Word for word, output the data, with none of its pictures.

Records from a collection »
####

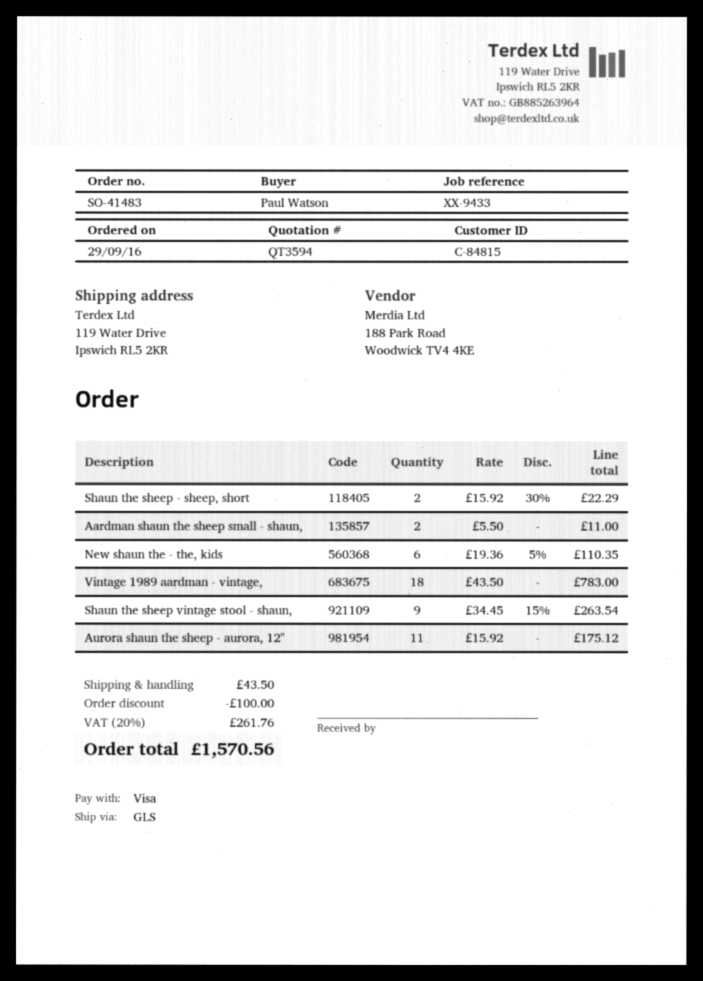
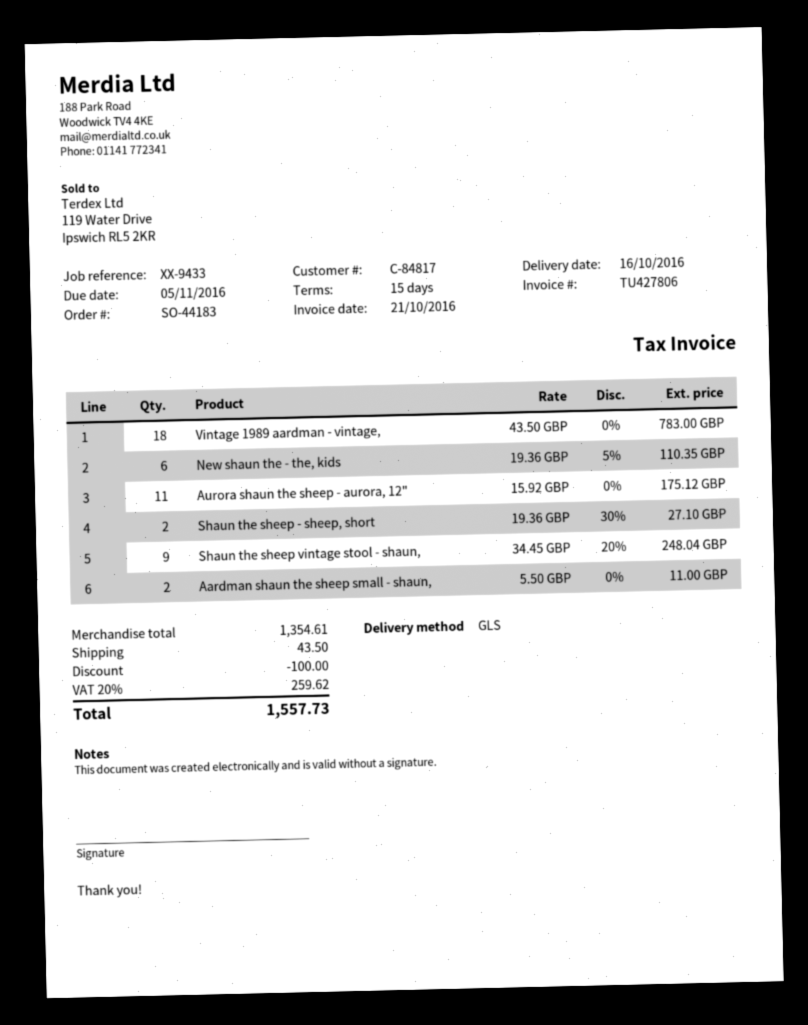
order number: SO-41483 -> SO-44183
customer number: C-84815 -> C-84817
Shaun the sheep - sheep, short: 2 x 15.92 - 30% = 22.29 -> 2 x 19.36 - 30% = 27.10
Shaun the sheep vintage stool - shaun,: 9 x 34.45 - 15% = 263.54 -> 9 x 34.45 - 20% = 248.04
tax: 20% = 261.76 -> 20% = 259.62
total: 1570.56 -> 1557.73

####

FINISHED EXERCISE »
order number: SO-41483 -> SO-44183
customer number: C-84815 -> C-84817
Shaun the sheep - sheep, short: 2 x 15.92 - 30% = 22.29 -> 2 x 19.36 - 30% = 27.10
Shaun the sheep vintage stool - shaun,: 9 x 34.45 - 15% = 263.54 -> 9 x 34.45 - 20% = 248.04
tax: 20% = 261.76 -> 20% = 259.62
total: 1570.56 -> 1557.73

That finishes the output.